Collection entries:
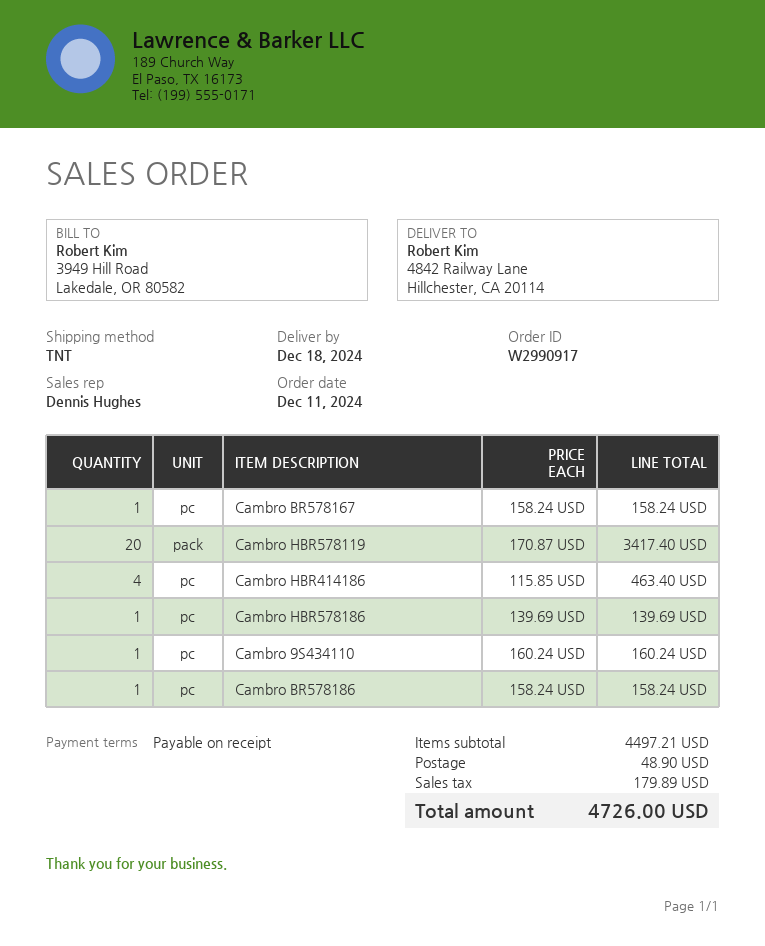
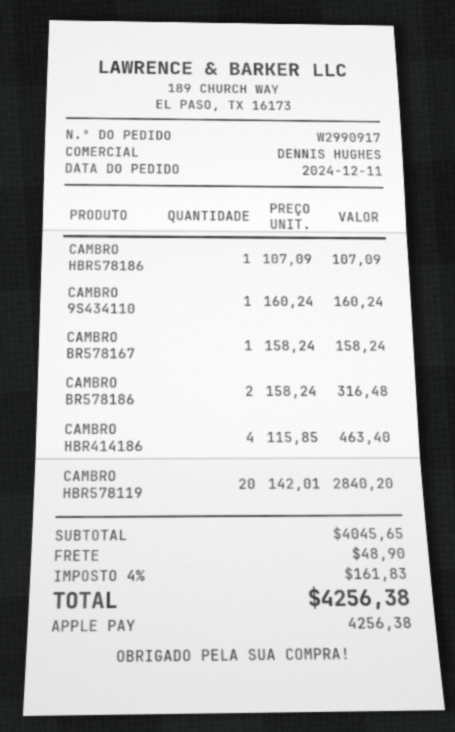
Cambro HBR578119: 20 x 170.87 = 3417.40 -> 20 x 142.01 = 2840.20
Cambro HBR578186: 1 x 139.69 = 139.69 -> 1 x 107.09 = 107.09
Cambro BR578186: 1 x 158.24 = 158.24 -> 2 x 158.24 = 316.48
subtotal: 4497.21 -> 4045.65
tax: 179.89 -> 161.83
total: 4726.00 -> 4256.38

▸ **WORK ITEM**:
Copy the line containing "Cambro BR578186: 1" and every line after it, through the last line of the records. Include nothing else.

▸ **EXPECTED OUTPUT**:
Cambro BR578186: 1 x 158.24 = 158.24 -> 2 x 158.24 = 316.48
subtotal: 4497.21 -> 4045.65
tax: 179.89 -> 161.83
total: 4726.00 -> 4256.38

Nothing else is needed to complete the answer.